- [Aim of the exercise] Only the lines holding "margin" are wanted. Copy every one from the records below.

****************************************

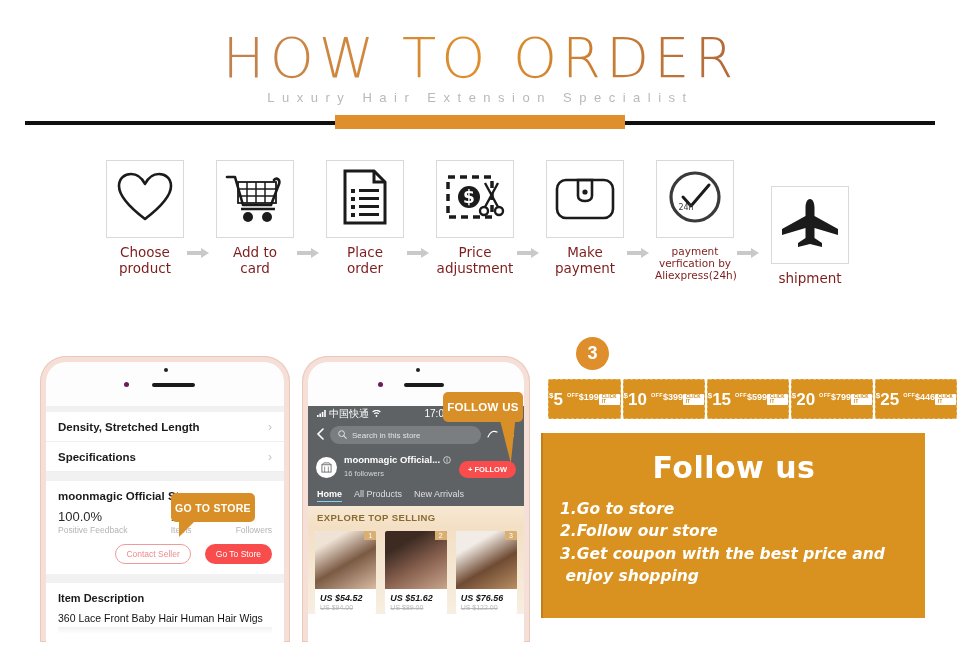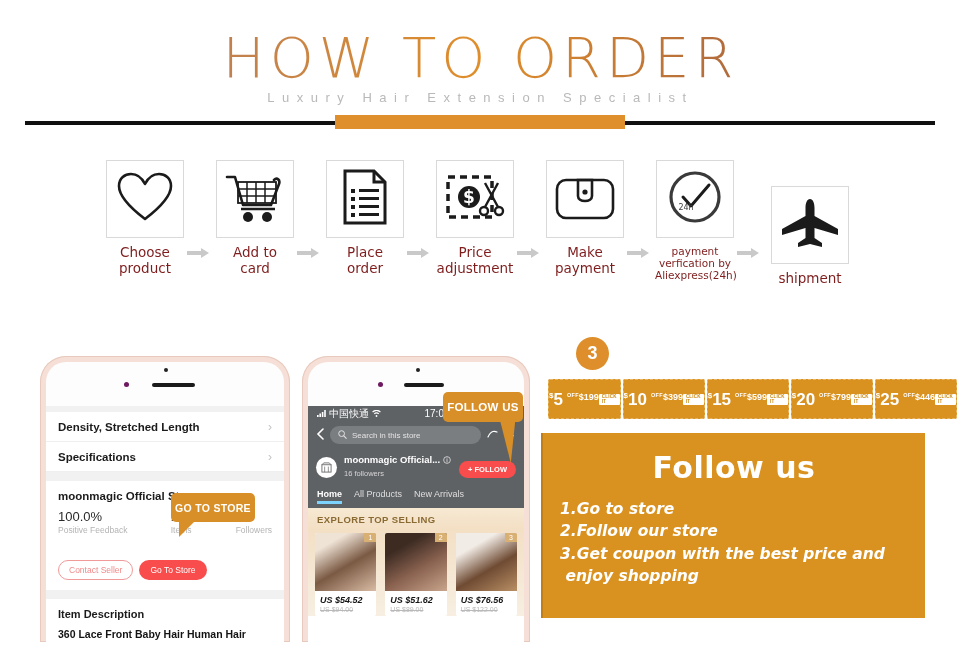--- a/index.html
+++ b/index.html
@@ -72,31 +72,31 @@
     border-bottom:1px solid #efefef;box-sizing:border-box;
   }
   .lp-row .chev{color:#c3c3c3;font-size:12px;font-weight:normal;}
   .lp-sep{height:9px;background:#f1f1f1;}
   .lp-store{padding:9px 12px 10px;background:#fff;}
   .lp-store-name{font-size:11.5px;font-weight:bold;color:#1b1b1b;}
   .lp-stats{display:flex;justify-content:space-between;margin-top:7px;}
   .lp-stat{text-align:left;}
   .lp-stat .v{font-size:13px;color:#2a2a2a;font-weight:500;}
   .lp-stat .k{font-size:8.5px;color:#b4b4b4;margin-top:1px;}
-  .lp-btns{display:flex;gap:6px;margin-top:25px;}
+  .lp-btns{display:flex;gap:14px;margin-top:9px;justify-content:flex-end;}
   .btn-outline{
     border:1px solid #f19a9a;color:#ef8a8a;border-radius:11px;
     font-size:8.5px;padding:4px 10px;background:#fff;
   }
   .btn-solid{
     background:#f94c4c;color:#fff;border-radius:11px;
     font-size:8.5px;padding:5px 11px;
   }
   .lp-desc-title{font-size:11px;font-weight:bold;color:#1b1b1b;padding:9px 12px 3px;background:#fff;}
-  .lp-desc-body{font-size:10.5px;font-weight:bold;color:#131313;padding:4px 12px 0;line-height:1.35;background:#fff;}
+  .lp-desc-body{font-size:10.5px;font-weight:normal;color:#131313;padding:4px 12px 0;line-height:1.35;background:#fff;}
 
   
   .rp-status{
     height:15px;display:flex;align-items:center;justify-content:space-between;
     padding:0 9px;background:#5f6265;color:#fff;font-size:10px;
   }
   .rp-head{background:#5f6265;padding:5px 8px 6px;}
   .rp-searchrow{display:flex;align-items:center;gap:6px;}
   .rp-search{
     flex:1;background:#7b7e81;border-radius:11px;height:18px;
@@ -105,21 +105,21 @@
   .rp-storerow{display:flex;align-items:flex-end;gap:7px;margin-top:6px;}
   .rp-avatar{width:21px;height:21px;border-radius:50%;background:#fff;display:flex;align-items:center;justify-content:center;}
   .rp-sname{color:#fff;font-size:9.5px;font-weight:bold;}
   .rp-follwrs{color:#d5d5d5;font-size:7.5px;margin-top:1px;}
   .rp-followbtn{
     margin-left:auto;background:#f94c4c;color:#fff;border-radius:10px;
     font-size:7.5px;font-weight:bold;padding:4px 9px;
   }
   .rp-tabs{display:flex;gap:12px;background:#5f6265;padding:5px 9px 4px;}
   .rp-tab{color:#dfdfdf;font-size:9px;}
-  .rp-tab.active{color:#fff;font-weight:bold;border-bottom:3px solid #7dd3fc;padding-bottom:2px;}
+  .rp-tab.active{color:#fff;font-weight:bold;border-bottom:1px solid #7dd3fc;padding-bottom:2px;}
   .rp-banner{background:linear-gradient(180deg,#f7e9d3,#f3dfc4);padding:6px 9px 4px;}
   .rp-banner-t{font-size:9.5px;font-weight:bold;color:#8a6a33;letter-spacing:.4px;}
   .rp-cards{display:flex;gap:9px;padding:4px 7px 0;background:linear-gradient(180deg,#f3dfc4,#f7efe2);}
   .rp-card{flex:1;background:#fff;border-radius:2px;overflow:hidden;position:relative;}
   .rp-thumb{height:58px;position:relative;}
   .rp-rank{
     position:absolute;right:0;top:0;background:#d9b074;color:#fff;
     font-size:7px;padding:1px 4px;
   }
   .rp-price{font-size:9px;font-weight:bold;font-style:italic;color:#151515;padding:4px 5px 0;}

****************************************

- [Completed exercise]
   .lp-stats{display:flex;justify-content:space-between;margin-top:7px;}
   .lp-stat .k{font-size:8.5px;color:#b4b4b4;margin-top:1px;}
-  .lp-btns{display:flex;gap:6px;margin-top:25px;}
+  .lp-btns{display:flex;gap:14px;margin-top:9px;justify-content:flex-end;}
   .rp-storerow{display:flex;align-items:flex-end;gap:7px;margin-top:6px;}
   .rp-follwrs{color:#d5d5d5;font-size:7.5px;margin-top:1px;}
     margin-left:auto;background:#f94c4c;color:#fff;border-radius:10px;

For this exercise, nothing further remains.